パリ2024オリンピック(パリ五輪)のサッカー女子グループステージ第2節が、現地時間7月28日に行われた。グループCのなでしこジャパンこと日本女子代表は、同組のブラジル女子代表と対戦。最終スコア2-1で勝利し、グループステージの通算成績を1勝1敗(勝ち点3、得失点差0)としている。
最終スコア1-2で敗れた第1節スペイン女子代表戦を踏まえ、なでしこジャパンが施した戦術面の工夫とは何か。また、引き続き取り組むべき課題は何か。ここでは今回のブラジル戦を振り返るとともに、この2点を中心に論評する。
なでしこの積極的な守備
両チームともに[3-4-2-1]の基本布陣を採用。なでしこジャパンは最前線のFW田中美南、及び2シャドーのFW浜野まいかとMF宮澤ひなたの計3人で相手3バックにプレスをかける。これに加え、守屋都弥と古賀塔子の両DF(ウイングバック)が相手ウイングバックを捕捉するオーソドックスな守備を仕掛けた。
中盤へ降りて攻撃の起点を作ろうとするブラジルFWガビ・ヌネス、FWプリシラ、MFマルタには、なでしこジャパンの3センターバック(南萌華、熊谷紗希、高橋はなの3DF)が最終ラインから飛び出して対応。相手選手を積極的に捕まえにいく守備で、試合序盤を掌握した。

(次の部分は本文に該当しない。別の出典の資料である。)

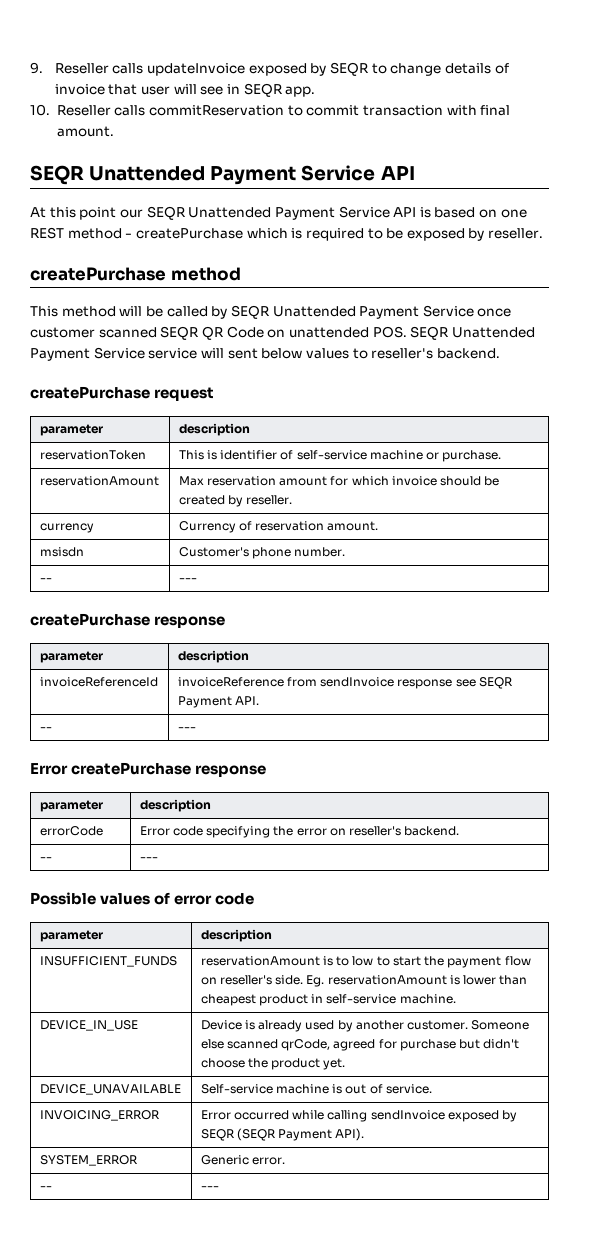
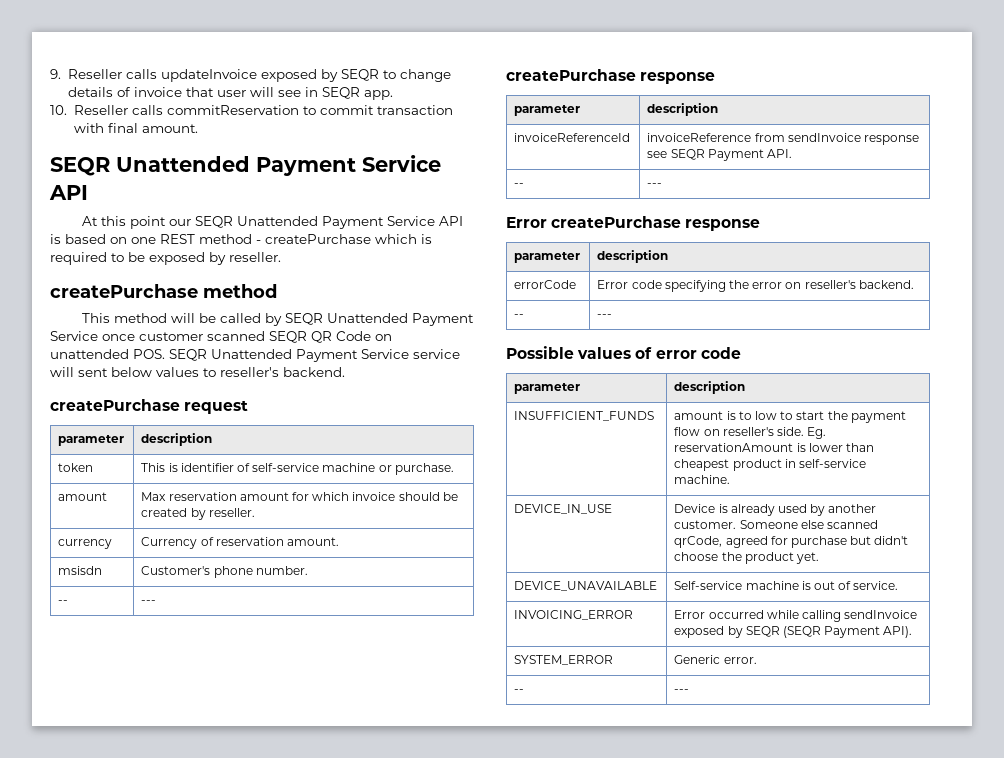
[39,450,146,460] reservationToken -> [58,463,94,472] token
[39,476,159,486] reservationAmount -> [58,492,108,501] amount
[200,956,320,966] reservationAmount -> [674,411,724,420] amount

ブラジルの2ボランチ、アンジェリナとアナ・ビトーリアの両MFがなでしこジャパンの前線3人と2ボランチ(長野風花と長谷川唯の両MF)の間でボールを受けようとしていたが、この両ポジションのマークの受け渡しが円滑だったため大事に至らず。[5-4-1]の隊形で自陣へ下がるのみだったスペイン戦の後半と比べ、守備の段取りは整理されていた。
リスク回避の攻撃
スペイン戦では[4-4-2]と[3-4-2-1](自陣撤退時[5-4-1])の2つの布陣を使い分けたなでしこジャパン。自陣後方から丁寧にパスを繋ぐ姿勢が窺えたが、最終ラインの立ち位置が横に開きすぎたため、サイドバックやウイングバックがタッチライン際でボールを受けては相手のプレスをもろに浴び、苦し紛れにパスを出す場面が多かった。
サイドバックやウイングバックが自陣後方タッチライン際でボールを受けた場合、この時点で左右どちらかのパスコースが消えるため、パスを出せる角度が180度方向に限られる。スペイン戦の前半は古賀とDF清水梨紗(この試合後に負傷離脱)の両サイドバック、後半に右ウイングバックを務めた清水がこの位置でボールを受けたため、なでしこジャパンのパスワークが手詰まりになっていた。
今回のブラジル戦では、自陣でボールを失うリスクを避けるべく、前線3人へのロングパスを多用。ボランチの長谷川も敵陣のサイドへ時折流れ、ボールの収めどころとなっていた。
自陣後方からパスを繋ぐ際の選手配置の悪さ。この問題は棚上げされたが、現状のメンバーでできる最良の攻撃を選択したのは良かった。
前半19分に繰り出した速攻では、宮澤が敵陣右サイドでボールを受け、ゴール前に低弾道クロスを送る。このラストパスに田中が右足で合わせたが、このシュートがゴール枠外に逸れてしまう。なでしこジャパンとしては物にしたいビッグチャンスだった。
前半アディショナルタイム、守屋が敵陣ペナルティアーク内から放ったシュートが、ペナルティエリア内に立っていたブラジルDFラファエレの腕に当たる。これがハンドの反則と見なされ、なでしこジャパンにPKが与えられるも、田中のキックが相手GKロレナにキャッチされてしまう。前半に訪れた2度の得点チャンスを逃したことが、後半に尾を引く形となった。